■ WHAT THIS TASK INVOLVES ■
Print exactly the lines below between the line holding "-96,7 +96,7 @@" and the line holding "top:555px; width:1062px; height:33px;", inclusive, and nothing more.

■ GIVEN DATA ■

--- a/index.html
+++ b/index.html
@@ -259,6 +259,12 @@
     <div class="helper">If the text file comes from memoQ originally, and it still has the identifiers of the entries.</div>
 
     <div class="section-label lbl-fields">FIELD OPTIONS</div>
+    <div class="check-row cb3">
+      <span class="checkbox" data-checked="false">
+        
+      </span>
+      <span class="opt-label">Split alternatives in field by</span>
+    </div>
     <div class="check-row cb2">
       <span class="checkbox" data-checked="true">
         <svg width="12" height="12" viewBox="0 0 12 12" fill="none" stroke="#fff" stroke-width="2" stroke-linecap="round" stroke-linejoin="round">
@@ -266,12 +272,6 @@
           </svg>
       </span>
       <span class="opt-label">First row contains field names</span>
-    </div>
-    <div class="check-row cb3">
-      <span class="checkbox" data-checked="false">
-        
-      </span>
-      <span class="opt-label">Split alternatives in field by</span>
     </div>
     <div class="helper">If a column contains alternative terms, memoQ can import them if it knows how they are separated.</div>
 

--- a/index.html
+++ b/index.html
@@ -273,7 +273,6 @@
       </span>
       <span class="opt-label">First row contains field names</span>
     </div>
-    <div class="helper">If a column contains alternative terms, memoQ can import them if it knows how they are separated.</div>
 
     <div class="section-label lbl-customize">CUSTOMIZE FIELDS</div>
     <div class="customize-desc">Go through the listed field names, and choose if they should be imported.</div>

* * *

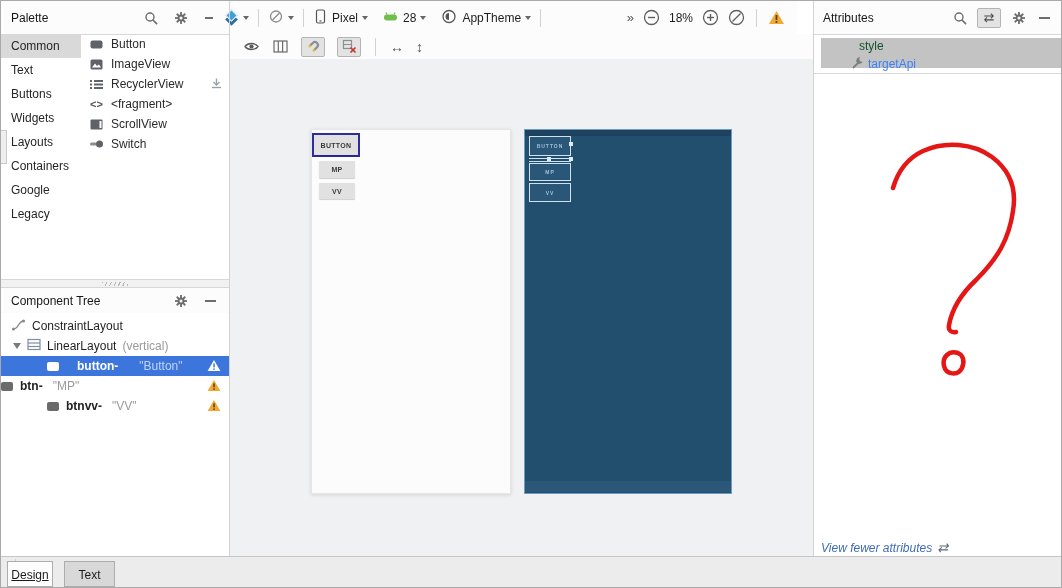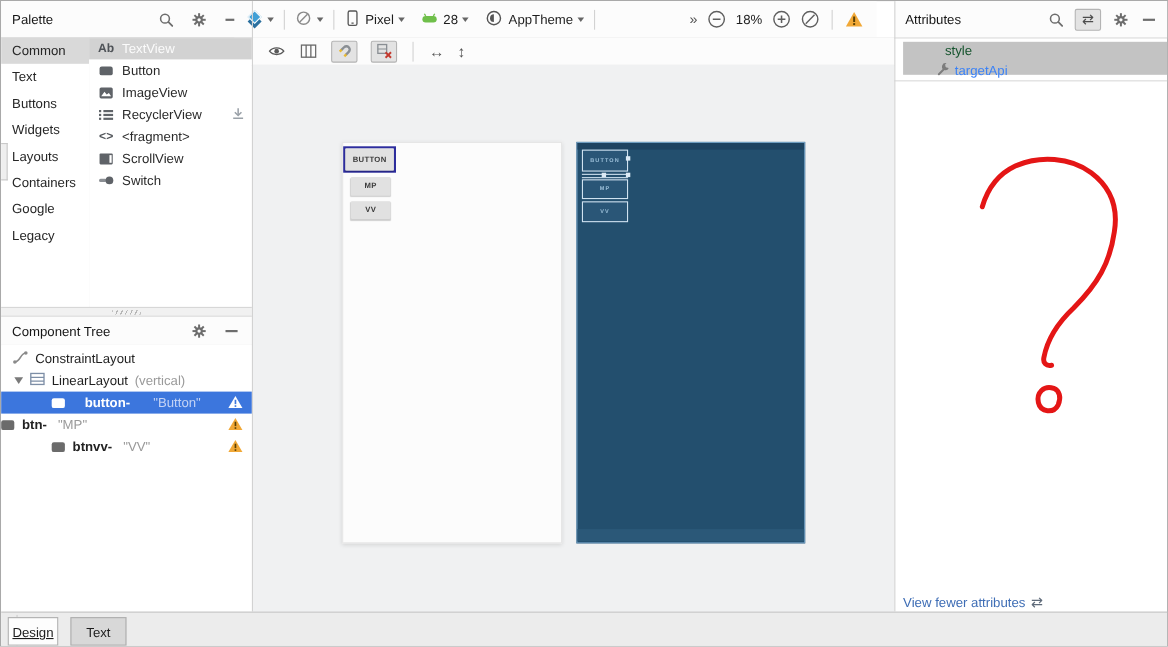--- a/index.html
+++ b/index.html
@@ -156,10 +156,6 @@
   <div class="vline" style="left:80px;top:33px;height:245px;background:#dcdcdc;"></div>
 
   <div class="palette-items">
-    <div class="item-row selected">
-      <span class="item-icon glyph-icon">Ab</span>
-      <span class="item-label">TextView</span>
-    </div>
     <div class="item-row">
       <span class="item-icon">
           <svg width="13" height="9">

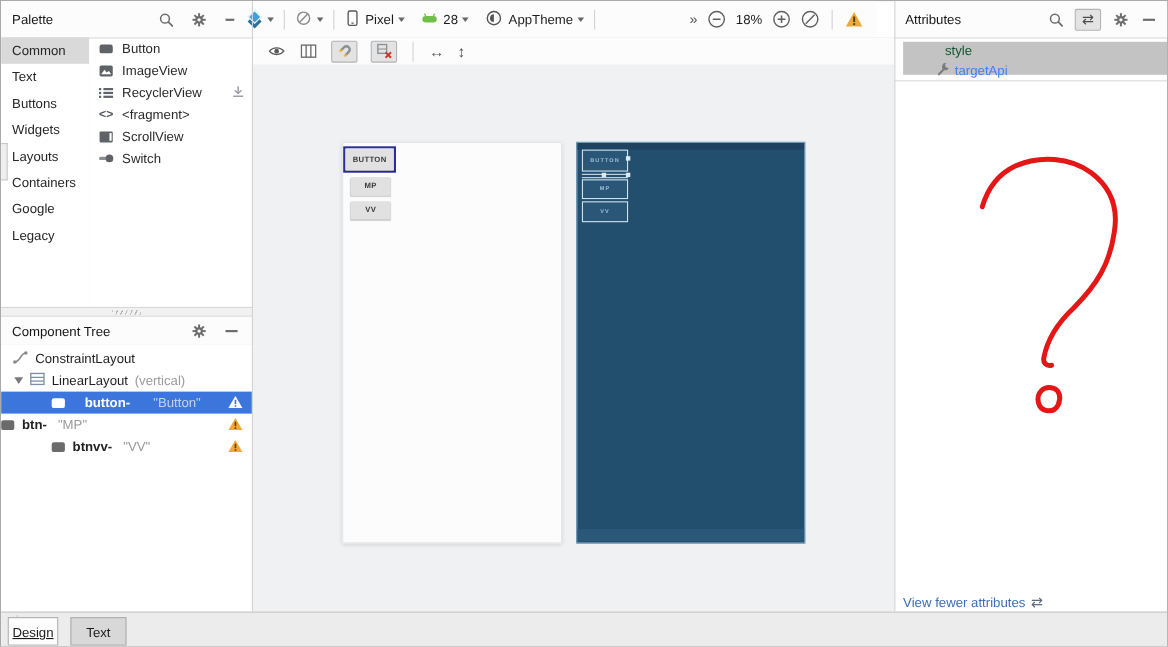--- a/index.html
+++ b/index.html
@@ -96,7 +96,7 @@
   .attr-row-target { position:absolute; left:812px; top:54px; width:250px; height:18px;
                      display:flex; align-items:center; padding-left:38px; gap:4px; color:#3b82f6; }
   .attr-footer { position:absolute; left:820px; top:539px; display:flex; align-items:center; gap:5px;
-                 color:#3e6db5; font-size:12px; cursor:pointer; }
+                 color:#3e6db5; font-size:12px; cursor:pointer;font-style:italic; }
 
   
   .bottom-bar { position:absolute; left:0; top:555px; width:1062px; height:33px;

...

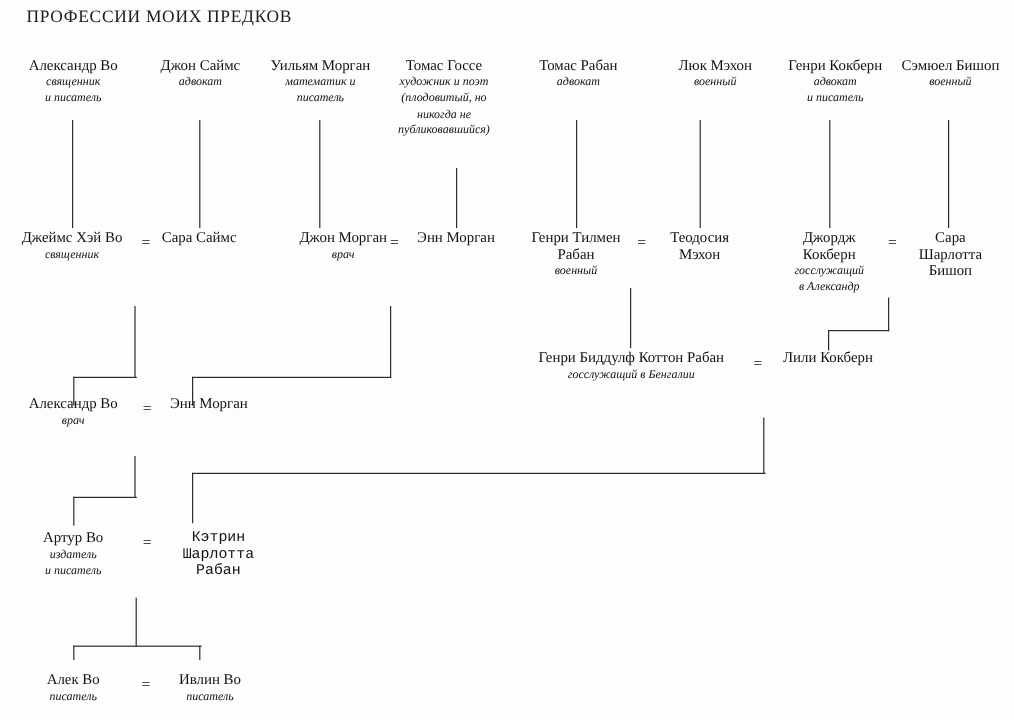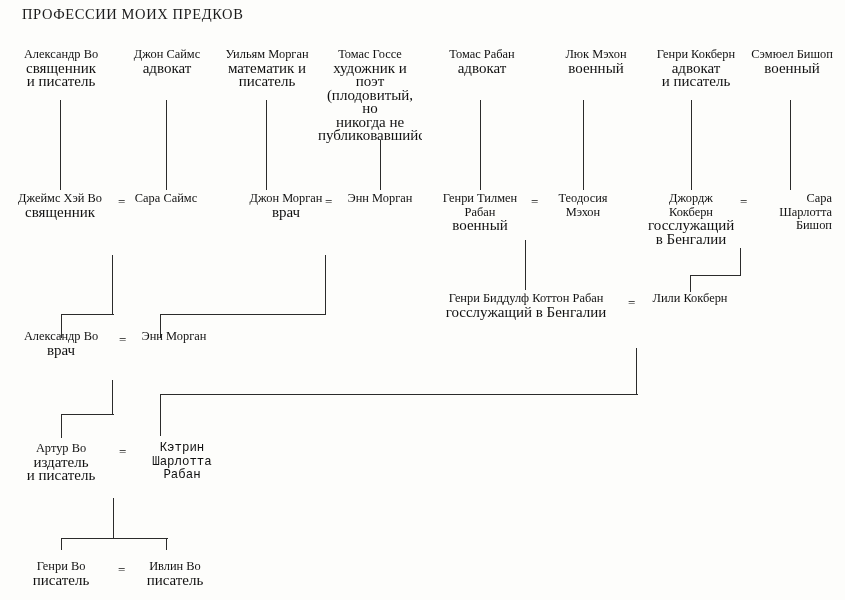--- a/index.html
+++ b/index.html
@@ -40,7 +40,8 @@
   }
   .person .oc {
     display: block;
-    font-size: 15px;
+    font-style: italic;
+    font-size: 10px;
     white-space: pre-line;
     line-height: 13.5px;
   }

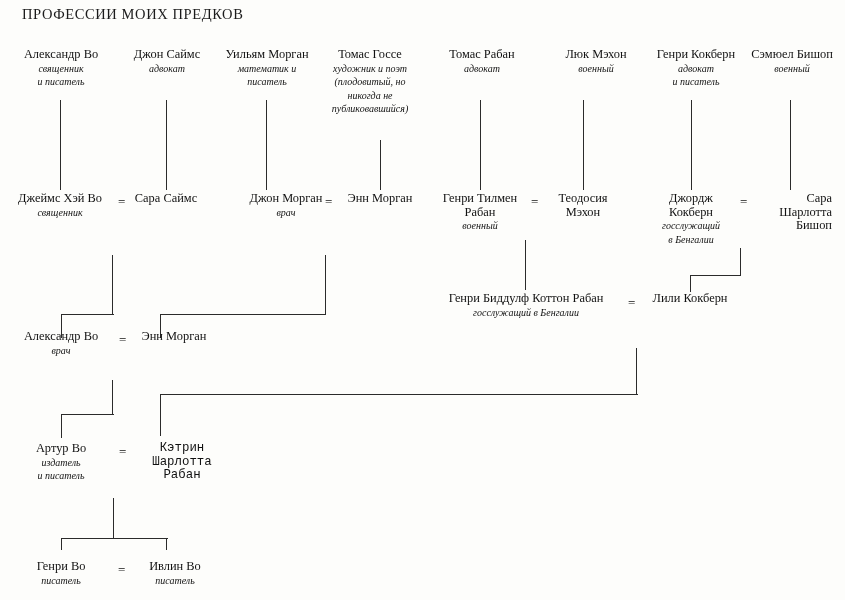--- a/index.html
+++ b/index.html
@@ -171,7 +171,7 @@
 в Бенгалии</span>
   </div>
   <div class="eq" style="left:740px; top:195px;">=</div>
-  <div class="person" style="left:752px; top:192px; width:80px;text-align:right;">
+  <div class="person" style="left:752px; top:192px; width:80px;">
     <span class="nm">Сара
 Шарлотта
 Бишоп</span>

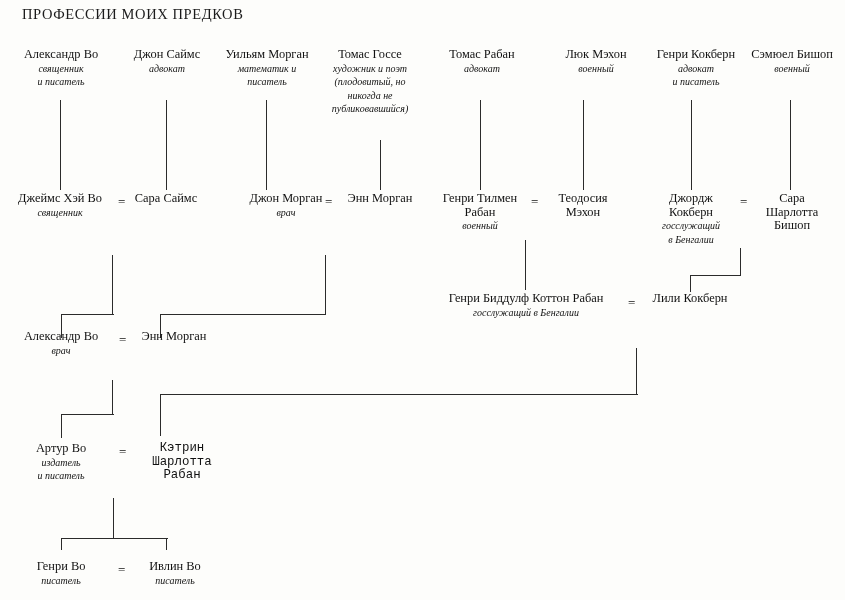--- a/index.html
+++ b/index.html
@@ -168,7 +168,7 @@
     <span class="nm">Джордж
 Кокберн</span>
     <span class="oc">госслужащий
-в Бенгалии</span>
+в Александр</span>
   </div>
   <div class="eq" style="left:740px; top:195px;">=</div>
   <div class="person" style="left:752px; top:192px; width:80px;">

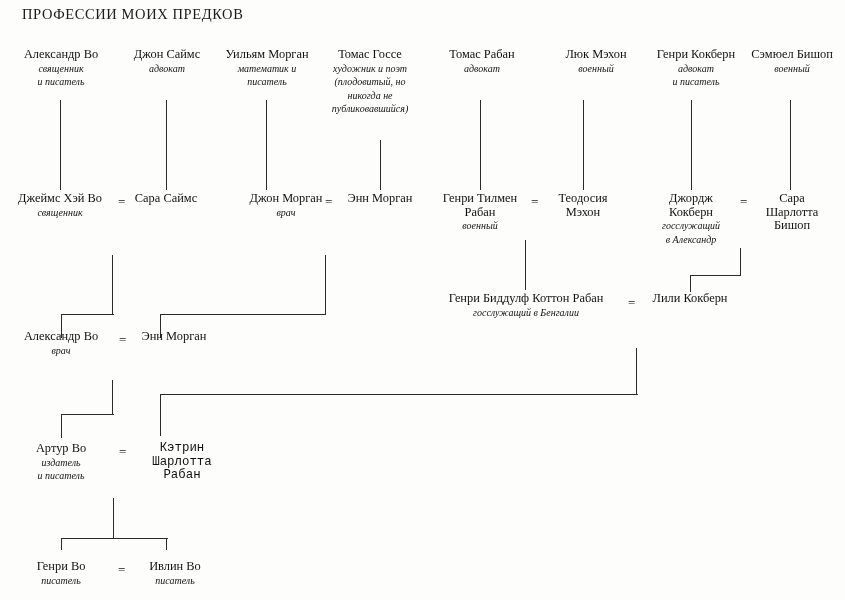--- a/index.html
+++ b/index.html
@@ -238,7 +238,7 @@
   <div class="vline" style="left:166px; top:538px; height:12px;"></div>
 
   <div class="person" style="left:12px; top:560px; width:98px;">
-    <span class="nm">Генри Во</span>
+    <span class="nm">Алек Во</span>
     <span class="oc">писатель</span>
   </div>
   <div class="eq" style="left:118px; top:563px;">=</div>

■ COMPLETED TASK ■
@@ -96,7 +96,7 @@
   .attr-row-target { position:absolute; left:812px; top:54px; width:250px; height:18px;
                      display:flex; align-items:center; padding-left:38px; gap:4px; color:#3b82f6; }
   .attr-footer { position:absolute; left:820px; top:539px; display:flex; align-items:center; gap:5px;
-                 color:#3e6db5; font-size:12px; cursor:pointer; }
+                 color:#3e6db5; font-size:12px; cursor:pointer;font-style:italic; }
 
   
   .bottom-bar { position:absolute; left:0; top:555px; width:1062px; height:33px;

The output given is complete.